The J-elongated conformation of b2-glycoprotein I predominates in solution: implications for our understanding of antiphospholipid syndrome

b2-Glycoprotein I (b2GPI) is an abundant plasma protein displaying phospholipid-binding properties. Because it binds phospholipids, it is a target of antiphospholipid antibodies (aPLs) in antiphospholipid syndrome (APS), a life-threatening autoimmune thrombotic disease. Indeed, aPLs prefer membrane-bound b2GPI to that in solution. b2GPI exists in two almost equally populated redox states: oxidized, in which all the disulfide bonds are formed, and reduced, in which one or more disulfide bonds are broken. Furthermore, b2GPI can adopt multiple conformations (i.e. J-elongated, S-twisted, and O-circular).
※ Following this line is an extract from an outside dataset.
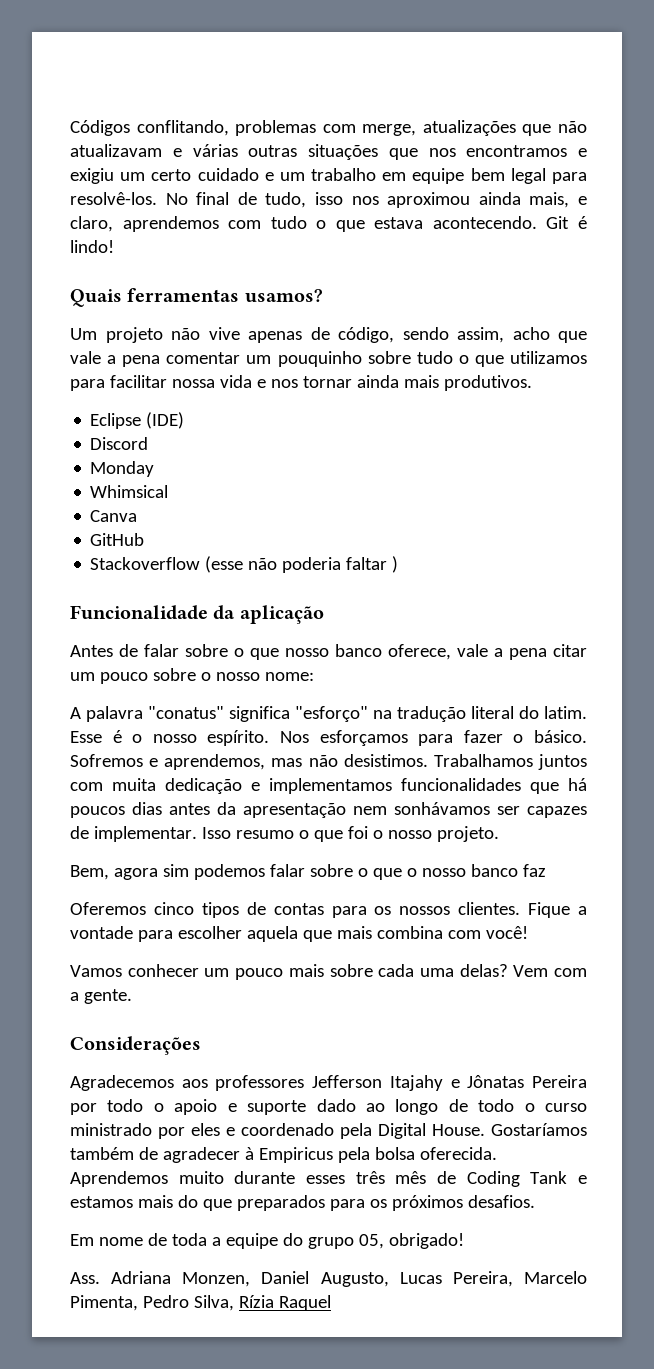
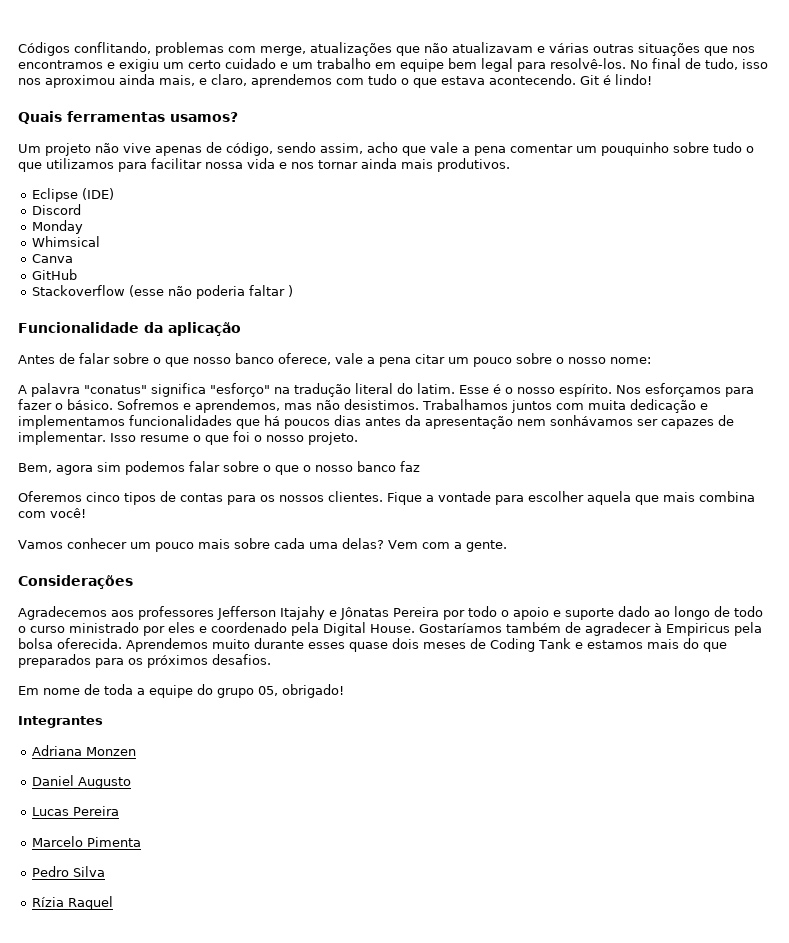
[235,830,294,839] resumo -> [139,435,189,442] resume
[355,1171,427,1184] três mês -> [349,638,466,652] quase dois meses
[70,1271,587,1287] [70,1295,234,1311] Ass. Adriana Monzen, Daniel Augusto, Lucas Pereira, Marcelo Pimenta, Pedro Silva, -> [18,716,103,728] [32,745,137,756] [32,775,132,789] [32,806,120,816] [32,836,142,847] [32,866,106,877] Integrantes // Adriana Monzen // Daniel Augusto // Lucas Pereira // Marcelo Pimenta // Pedro Silva //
While strong evidence indicates that the J-form is the structure bound to aPLs, which conformation exists and predominates in solution remains controversial, and so is the conformational pathway leading to the bound state. Here, we report that human recombinant b2GPI purified under native conditions is oxidized. Moreover, under physiological pH and salt concentrations, this oxidized form adopts a J-elongated, flexible conformation, not circular or twisted, in which the N-terminal domain I (DI) and the C-terminal domain V (DV) are exposed to the solvent. Consistent with this model, binding kinetics and mutagenesis experiments revealed that in solution the J-form interacts with negatively charged liposomes and with MBB2, a monoclonal anti-DI antibody that recapitulates most of the features of pathogenic aPLs. We conclude that the preferential binding of aPLs to phospholipid-bound b2GPI arises from the ability of its preexisting J-form to accumulate on the membranes, thereby offering an ideal environment for aPL binding. We propose that targeting the J-form of b2GPI provides a strategy to block pathogenic aPLs in APS.